─── RECORD EXCERPTS ───

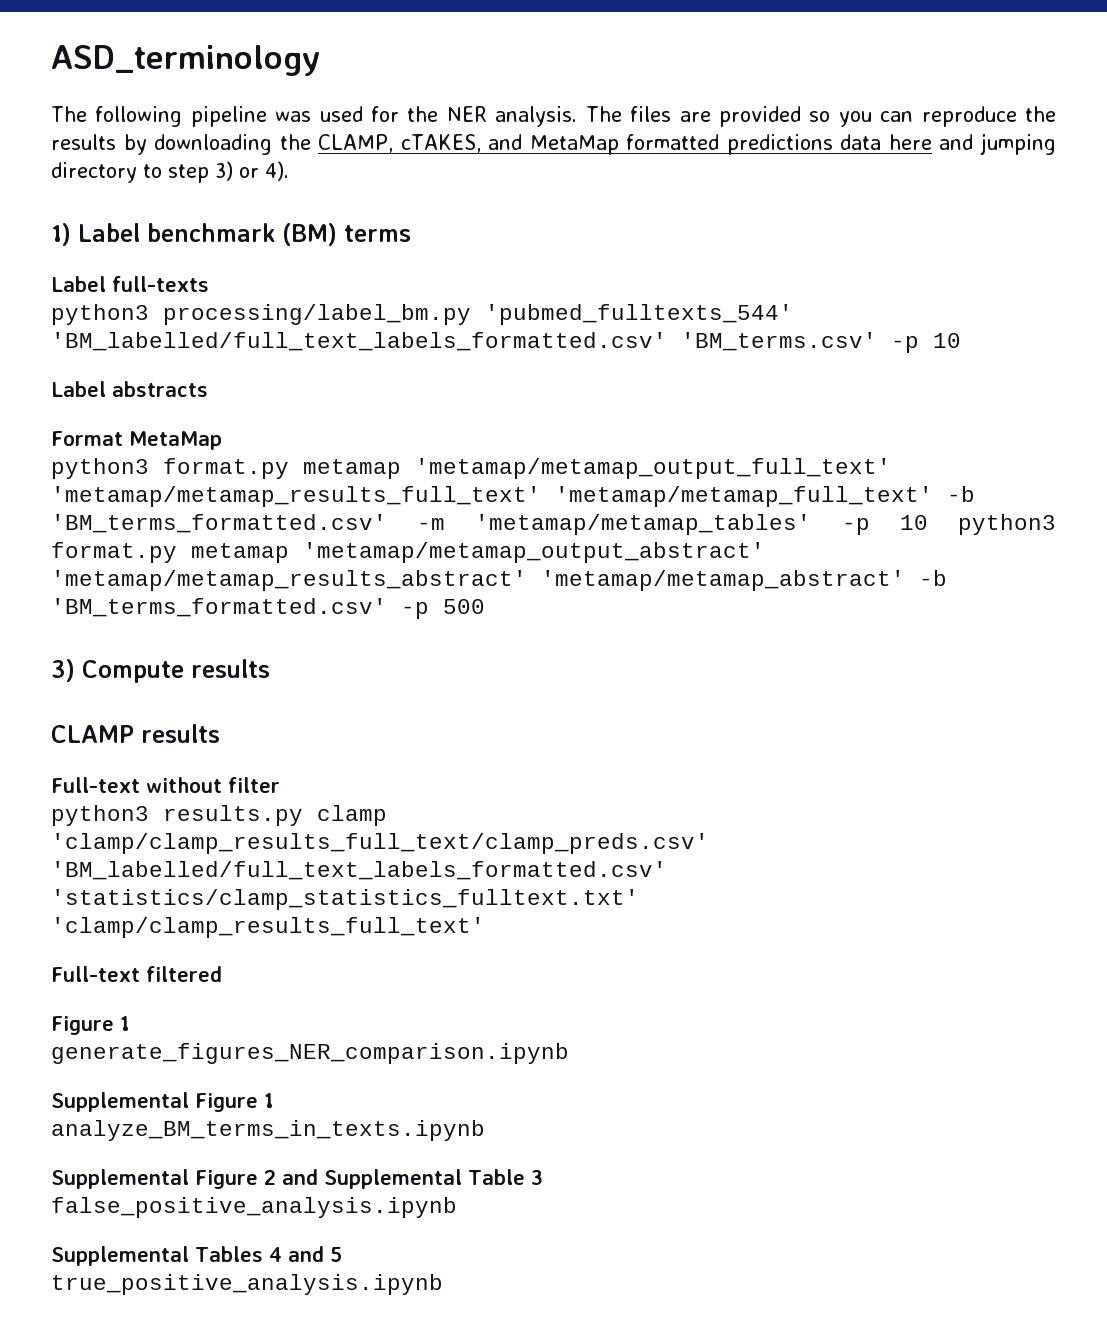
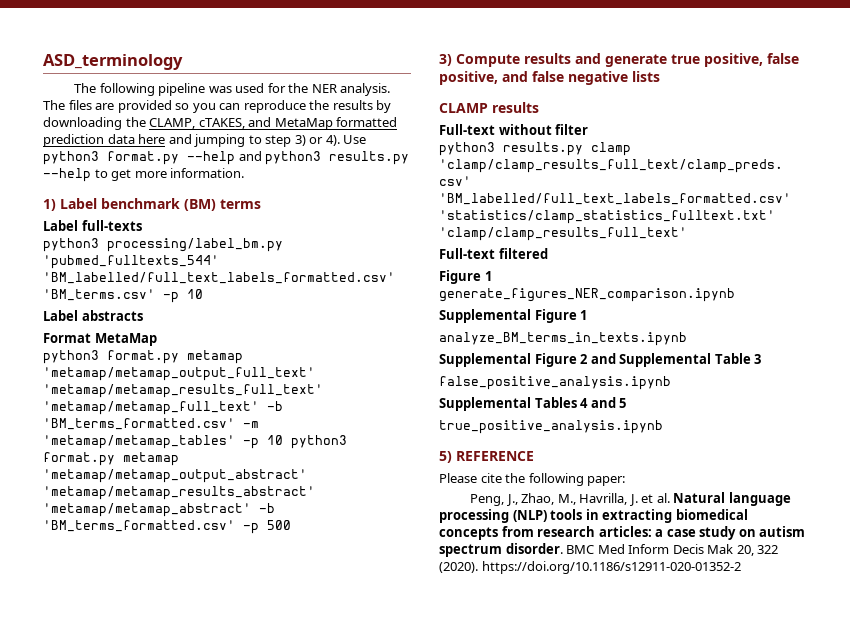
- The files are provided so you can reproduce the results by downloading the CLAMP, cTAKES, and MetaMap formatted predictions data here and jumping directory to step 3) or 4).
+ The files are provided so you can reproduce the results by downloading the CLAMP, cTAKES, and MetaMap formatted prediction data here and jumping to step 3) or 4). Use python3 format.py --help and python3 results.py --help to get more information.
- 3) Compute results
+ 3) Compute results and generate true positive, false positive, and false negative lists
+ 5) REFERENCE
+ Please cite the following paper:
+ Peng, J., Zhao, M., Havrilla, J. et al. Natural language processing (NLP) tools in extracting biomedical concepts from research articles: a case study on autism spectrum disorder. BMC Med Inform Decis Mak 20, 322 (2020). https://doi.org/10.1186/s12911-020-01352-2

───

- _WORK TASK_
Determine how many lines above hold the word "Compute", then give only that number.

- _ANSWER_
2